▸ **What you are asked to do**
Quote exactly, and only, the lines of the material below from the line with "Acoustic Radiation R" through the line with "Cornell | home: Pennsylvania -> Xavier".
---------- Data records ----------
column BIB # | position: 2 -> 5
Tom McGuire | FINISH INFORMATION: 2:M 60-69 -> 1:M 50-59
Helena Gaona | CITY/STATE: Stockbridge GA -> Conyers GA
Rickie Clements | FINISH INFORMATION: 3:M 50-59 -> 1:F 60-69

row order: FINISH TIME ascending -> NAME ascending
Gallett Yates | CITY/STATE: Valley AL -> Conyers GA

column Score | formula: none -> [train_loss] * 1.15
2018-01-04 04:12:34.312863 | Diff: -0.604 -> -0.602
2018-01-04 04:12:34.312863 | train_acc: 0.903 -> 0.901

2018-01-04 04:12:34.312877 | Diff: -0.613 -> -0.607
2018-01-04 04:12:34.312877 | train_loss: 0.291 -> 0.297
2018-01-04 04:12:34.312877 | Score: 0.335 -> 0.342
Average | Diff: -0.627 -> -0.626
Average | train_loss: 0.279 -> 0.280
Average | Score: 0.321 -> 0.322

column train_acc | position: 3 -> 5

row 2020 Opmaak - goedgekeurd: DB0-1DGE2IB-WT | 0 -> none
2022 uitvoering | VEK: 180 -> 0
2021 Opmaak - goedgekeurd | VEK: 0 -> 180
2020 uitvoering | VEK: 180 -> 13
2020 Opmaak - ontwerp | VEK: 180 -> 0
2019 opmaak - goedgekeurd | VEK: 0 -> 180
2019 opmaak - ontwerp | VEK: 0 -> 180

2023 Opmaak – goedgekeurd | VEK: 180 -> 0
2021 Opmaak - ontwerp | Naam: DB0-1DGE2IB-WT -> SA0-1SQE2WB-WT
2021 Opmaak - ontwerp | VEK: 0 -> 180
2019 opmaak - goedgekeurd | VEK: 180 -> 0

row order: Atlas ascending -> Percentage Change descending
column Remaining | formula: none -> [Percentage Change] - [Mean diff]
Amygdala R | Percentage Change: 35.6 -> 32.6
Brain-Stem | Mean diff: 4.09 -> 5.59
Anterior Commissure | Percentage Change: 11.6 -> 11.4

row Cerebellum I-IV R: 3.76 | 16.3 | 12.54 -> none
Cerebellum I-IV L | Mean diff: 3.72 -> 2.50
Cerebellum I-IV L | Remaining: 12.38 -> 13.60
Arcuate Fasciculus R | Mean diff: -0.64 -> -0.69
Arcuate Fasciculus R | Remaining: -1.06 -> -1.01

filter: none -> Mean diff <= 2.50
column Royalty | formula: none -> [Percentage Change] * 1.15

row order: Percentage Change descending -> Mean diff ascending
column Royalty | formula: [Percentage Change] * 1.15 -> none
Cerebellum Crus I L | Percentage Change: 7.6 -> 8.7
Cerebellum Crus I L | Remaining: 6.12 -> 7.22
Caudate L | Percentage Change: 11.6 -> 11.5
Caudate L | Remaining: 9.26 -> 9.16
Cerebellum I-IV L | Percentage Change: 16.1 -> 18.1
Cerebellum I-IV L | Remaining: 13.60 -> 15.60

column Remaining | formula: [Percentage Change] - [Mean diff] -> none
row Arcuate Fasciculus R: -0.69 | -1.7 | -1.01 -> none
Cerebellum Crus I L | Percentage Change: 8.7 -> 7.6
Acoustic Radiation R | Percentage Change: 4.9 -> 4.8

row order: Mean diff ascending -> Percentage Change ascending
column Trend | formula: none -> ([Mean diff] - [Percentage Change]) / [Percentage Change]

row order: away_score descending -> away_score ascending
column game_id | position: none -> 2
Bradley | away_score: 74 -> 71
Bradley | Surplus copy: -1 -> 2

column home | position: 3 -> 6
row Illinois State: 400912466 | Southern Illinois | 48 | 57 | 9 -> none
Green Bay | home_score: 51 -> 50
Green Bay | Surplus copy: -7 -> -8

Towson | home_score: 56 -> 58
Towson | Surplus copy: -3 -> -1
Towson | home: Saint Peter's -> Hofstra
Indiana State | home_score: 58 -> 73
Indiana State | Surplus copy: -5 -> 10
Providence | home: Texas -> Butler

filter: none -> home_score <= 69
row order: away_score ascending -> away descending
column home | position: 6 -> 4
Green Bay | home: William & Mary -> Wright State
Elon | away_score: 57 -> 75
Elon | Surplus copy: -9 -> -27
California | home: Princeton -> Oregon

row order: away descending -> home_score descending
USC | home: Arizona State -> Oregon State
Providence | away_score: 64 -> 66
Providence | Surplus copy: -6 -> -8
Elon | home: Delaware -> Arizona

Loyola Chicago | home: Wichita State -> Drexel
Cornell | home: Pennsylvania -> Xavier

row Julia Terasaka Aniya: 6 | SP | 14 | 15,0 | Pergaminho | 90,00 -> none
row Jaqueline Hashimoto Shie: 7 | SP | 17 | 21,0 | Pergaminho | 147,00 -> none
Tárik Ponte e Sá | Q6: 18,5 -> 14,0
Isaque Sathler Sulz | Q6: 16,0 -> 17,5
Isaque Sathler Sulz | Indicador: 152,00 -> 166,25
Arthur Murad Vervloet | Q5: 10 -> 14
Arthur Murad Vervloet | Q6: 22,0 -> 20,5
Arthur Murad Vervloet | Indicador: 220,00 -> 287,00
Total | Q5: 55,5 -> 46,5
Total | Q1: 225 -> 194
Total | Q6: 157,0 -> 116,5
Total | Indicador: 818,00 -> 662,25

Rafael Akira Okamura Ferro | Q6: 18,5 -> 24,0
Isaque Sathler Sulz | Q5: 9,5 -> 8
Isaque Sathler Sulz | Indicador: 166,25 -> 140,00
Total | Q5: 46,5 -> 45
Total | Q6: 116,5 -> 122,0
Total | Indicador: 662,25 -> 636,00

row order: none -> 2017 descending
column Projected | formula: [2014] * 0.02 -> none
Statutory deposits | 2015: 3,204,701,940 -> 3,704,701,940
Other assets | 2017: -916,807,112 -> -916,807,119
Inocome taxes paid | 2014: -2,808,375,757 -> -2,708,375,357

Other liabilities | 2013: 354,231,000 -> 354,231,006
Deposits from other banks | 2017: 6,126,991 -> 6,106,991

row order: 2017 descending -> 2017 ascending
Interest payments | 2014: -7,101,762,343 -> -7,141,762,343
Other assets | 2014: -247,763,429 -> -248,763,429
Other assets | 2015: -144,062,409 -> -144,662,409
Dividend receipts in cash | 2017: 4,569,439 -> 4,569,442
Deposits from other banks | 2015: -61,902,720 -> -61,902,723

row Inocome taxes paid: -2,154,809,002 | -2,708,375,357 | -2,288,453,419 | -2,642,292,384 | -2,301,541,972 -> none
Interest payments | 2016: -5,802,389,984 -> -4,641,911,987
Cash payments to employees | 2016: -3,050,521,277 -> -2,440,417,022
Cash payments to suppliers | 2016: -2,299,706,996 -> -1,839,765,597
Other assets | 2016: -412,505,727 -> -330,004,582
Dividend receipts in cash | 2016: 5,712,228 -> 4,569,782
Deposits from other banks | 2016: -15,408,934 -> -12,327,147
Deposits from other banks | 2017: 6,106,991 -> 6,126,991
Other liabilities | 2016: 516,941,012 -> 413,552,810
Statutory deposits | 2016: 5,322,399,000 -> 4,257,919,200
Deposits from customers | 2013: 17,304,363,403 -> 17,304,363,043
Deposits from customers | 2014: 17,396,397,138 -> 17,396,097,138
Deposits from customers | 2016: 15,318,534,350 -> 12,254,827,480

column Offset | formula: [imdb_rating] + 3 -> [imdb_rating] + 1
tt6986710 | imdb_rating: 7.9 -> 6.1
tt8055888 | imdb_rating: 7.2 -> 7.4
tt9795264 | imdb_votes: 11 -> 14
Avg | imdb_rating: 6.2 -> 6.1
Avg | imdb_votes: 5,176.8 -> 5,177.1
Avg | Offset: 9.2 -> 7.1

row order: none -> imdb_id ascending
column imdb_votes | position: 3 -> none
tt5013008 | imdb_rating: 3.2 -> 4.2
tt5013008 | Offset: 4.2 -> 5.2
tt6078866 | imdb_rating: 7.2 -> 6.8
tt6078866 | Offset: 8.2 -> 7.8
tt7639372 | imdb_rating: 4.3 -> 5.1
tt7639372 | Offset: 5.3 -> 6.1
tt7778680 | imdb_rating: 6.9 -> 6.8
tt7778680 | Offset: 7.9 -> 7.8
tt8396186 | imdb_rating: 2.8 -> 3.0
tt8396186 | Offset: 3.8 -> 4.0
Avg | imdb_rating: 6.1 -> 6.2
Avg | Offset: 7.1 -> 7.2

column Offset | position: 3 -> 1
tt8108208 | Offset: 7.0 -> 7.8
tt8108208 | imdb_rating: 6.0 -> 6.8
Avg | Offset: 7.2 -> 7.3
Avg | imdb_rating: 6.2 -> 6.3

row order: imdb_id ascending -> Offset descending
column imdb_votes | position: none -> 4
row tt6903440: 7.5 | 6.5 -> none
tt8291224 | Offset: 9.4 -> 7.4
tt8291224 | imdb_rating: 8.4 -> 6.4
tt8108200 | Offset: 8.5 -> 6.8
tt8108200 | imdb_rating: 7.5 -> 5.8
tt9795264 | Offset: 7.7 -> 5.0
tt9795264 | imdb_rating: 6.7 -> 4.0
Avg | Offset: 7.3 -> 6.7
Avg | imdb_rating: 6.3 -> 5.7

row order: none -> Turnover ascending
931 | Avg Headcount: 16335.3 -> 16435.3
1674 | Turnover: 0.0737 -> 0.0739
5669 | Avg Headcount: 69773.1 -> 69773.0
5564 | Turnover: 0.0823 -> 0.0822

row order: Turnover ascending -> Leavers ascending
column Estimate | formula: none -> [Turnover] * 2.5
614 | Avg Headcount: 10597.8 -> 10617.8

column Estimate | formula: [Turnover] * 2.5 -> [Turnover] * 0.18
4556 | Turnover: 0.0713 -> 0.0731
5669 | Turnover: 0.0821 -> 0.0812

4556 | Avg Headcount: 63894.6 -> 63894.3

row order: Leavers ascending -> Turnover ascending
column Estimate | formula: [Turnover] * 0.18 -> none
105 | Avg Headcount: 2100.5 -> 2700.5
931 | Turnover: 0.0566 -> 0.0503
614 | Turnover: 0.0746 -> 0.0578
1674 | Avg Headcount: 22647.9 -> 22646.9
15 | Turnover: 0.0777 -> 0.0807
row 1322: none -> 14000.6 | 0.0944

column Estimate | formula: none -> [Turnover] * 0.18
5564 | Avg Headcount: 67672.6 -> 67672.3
----------
▸ **Solution to this exercise**
Acoustic Radiation R | Percentage Change: 4.9 -> 4.8

row order: Mean diff ascending -> Percentage Change ascending
column Trend | formula: none -> ([Mean diff] - [Percentage Change]) / [Percentage Change]

row order: away_score descending -> away_score ascending
column game_id | position: none -> 2
Bradley | away_score: 74 -> 71
Bradley | Surplus copy: -1 -> 2

column home | position: 3 -> 6
row Illinois State: 400912466 | Southern Illinois | 48 | 57 | 9 -> none
Green Bay | home_score: 51 -> 50
Green Bay | Surplus copy: -7 -> -8

Towson | home_score: 56 -> 58
Towson | Surplus copy: -3 -> -1
Towson | home: Saint Peter's -> Hofstra
Indiana State | home_score: 58 -> 73
Indiana State | Surplus copy: -5 -> 10
Providence | home: Texas -> Butler

filter: none -> home_score <= 69
row order: away_score ascending -> away descending
column home | position: 6 -> 4
Green Bay | home: William & Mary -> Wright State
Elon | away_score: 57 -> 75
Elon | Surplus copy: -9 -> -27
California | home: Princeton -> Oregon

row order: away descending -> home_score descending
USC | home: Arizona State -> Oregon State
Providence | away_score: 64 -> 66
Providence | Surplus copy: -6 -> -8
Elon | home: Delaware -> Arizona

Loyola Chicago | home: Wichita State -> Drexel
Cornell | home: Pennsylvania -> Xavier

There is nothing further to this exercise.